Le temps était magnifique, a noté la poète Alice Meynell, avec une lune après lune « d'une douceur céleste » tandis que « la récolte de la soie descendait ».
À l’étranger également, la situation semblait paisible, comme l’a observé un haut diplomate. « Je n’ai pas vu des eaux aussi calmes depuis que je suis au ministère des Affaires étrangères », a écrit Sir Arthur Nicolson, jusqu’à récemment ambassadeur en Russie et aujourd’hui sous-secrétaire permanent aux Affaires étrangères. C'était en mai 1914.

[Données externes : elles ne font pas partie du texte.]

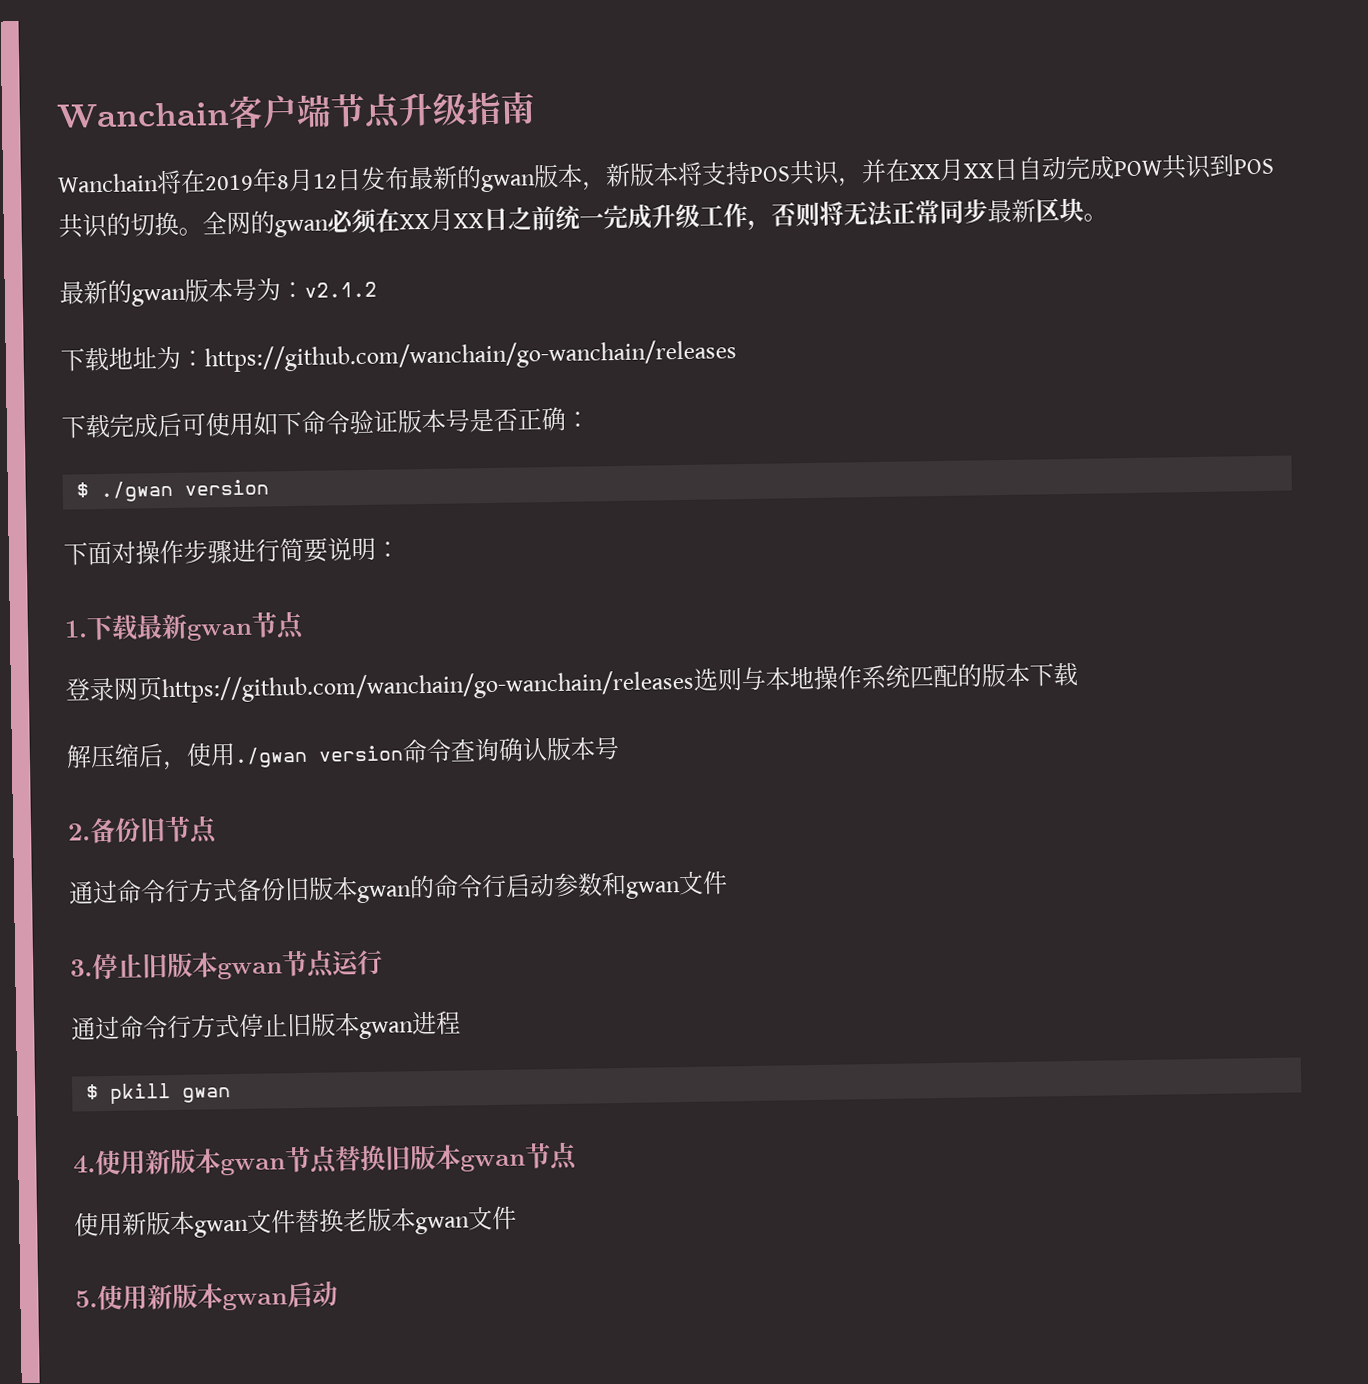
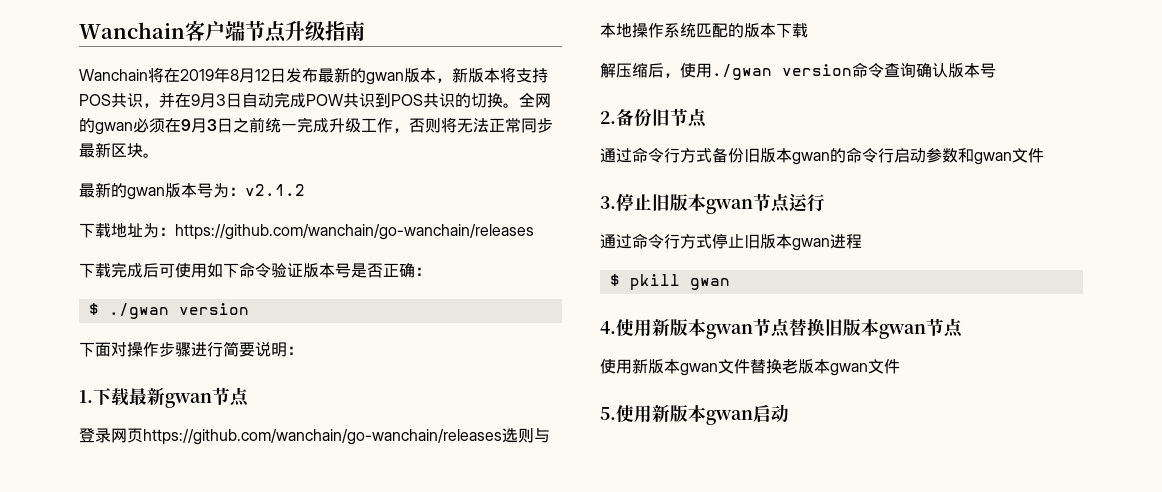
- Wanchain将在2019年8月12日发布最新的gwan版本，新版本将支持POS共识，并在XX月XX日自动完成POW共识到POS共识的切换。
+ Wanchain将在2019年8月12日发布最新的gwan版本，新版本将支持POS共识，并在9月3日自动完成POW共识到POS共识的切换。
- 全网的gwan必须在XX月XX日之前统一完成升级工作，否则将无法正常同步最新区块。
+ 全网的gwan必须在9月3日之前统一完成升级工作，否则将无法正常同步最新区块。

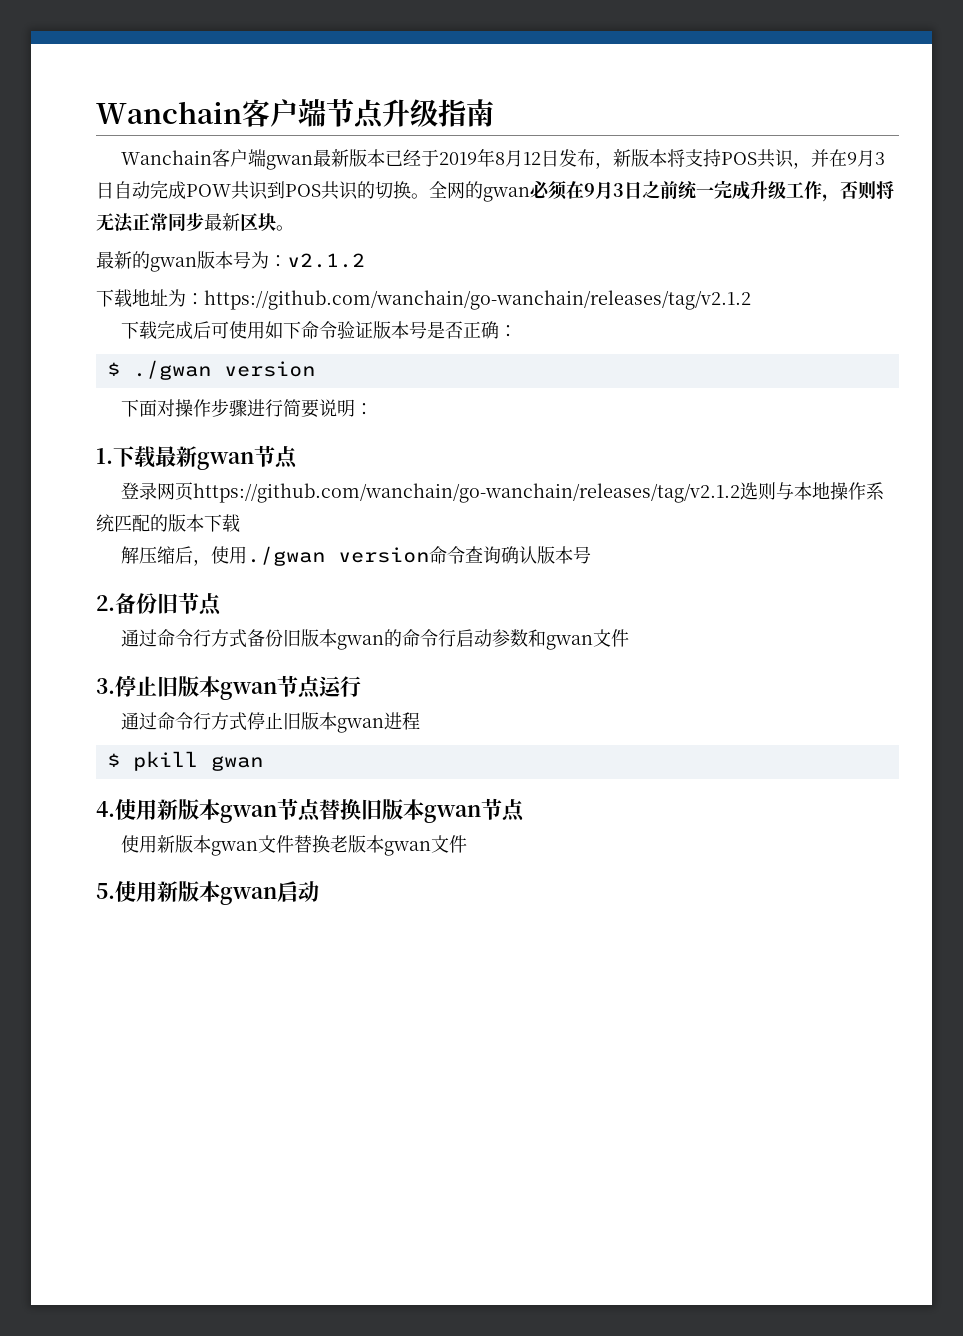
- Wanchain将在2019年8月12日发布最新的gwan版本，新版本将支持POS共识，并在9月3日自动完成POW共识到POS共识的切换。
+ Wanchain客户端gwan最新版本已经于2019年8月12日发布，新版本将支持POS共识，并在9月3日自动完成POW共识到POS共识的切换。
- 下载地址为：https://github.com/wanchain/go-wanchain/releases
+ 下载地址为：https://github.com/wanchain/go-wanchain/releases/tag/v2.1.2
- 登录网页https://github.com/wanchain/go-wanchain/releases选则与本地操作系统匹配的版本下载
+ 登录网页https://github.com/wanchain/go-wanchain/releases/tag/v2.1.2选则与本地操作系统匹配的版本下载

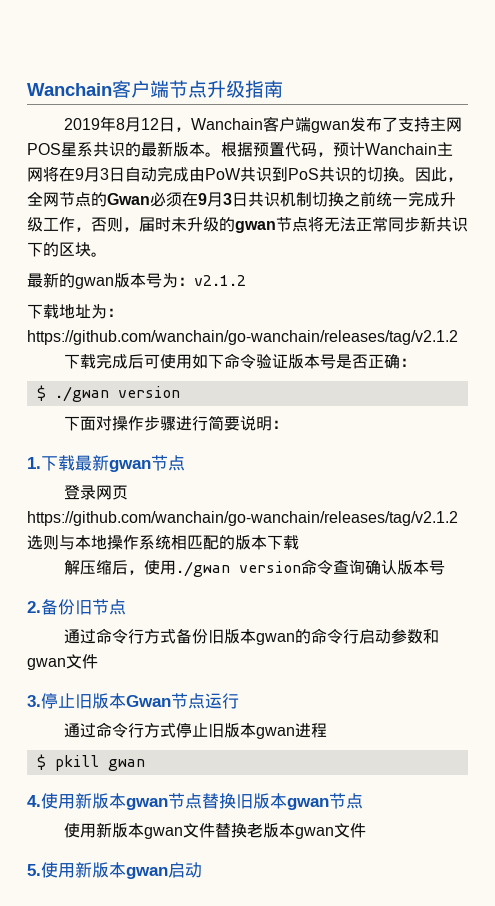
- Wanchain客户端gwan最新版本已经于2019年8月12日发布，新版本将支持POS共识，并在9月3日自动完成POW共识到POS共识的切换。全网的gwan必须在9月3日之前统一完成升级工作，否则将无法正常同步最新区块。
+ 2019年8月12日，Wanchain客户端gwan发布了支持主网POS星系共识的最新版本。根据预置代码，预计Wanchain主网将在9月3日自动完成由PoW共识到PoS共识的切换。因此，全网节点的Gwan必须在9月3日共识机制切换之前统一完成升级工作，否则，届时未升级的gwan节点将无法正常同步新共识下的区块。
- 登录网页https://github.com/wanchain/go-wanchain/releases/tag/v2.1.2选则与本地操作系统匹配的版本下载
+ 登录网页https://github.com/wanchain/go-wanchain/releases/tag/v2.1.2选则与本地操作系统相匹配的版本下载
- 3.停止旧版本gwan节点运行
+ 3.停止旧版本Gwan节点运行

En quelques semaines, les jours idylliques et les eaux calmes avaient disparu après l'assassinat de François Ferdinand à Sarajevo. Les décisions prises dans les semaines qui ont suivi ont changé le monde à jamais : bientôt, toute l’Europe était en guerre, se propageant peu après à l’Asie et à l’Afrique.
En quatre ans, des millions de personnes furent tuées et de nombreux autres blessés ; La Russie était en proie à une révolution et à une spirale vers l’autoritarisme communiste ; le rideau était tombé sur l’ère des empires européens, même si pour certains – comme les Britanniques – elle s’est éclaircie brièvement. Personne ne l'a vu venir.
Personne non plus n’avait prévu les attaques contre Israël le week-end dernier. Il y a un peu plus de deux semaines, Jake Sullivan, le conseiller américain à la sécurité nationale, avait parlé avec optimisme des changements au Moyen-Orient et de ses espoirs – partagés par de nombreuses personnes dans la région – de stabilité et de poursuite de l’intégration.
« La région du Moyen-Orient est plus calme aujourd'hui qu'elle ne l'a été depuis deux décennies », a-t-il déclaré lors du Festival de l'Atlantique le 29 septembre.
Huit jours plus tard, le Hamas a lancé une attaque qui a entraîné la mort d’un plus grand nombre de Juifs que jamais depuis l’Holocauste. Les horreurs de ces scènes sont presque impossibles à décrire, depuis les festivaliers fauchés de sang-froid jusqu'à la prise d'otages, dont beaucoup sont des femmes, des enfants et des personnes âgées.
Leurs vies risquent désormais d’être échangées ou perdues à mesure que la réponse d’Israël à cette crise s’intensifie.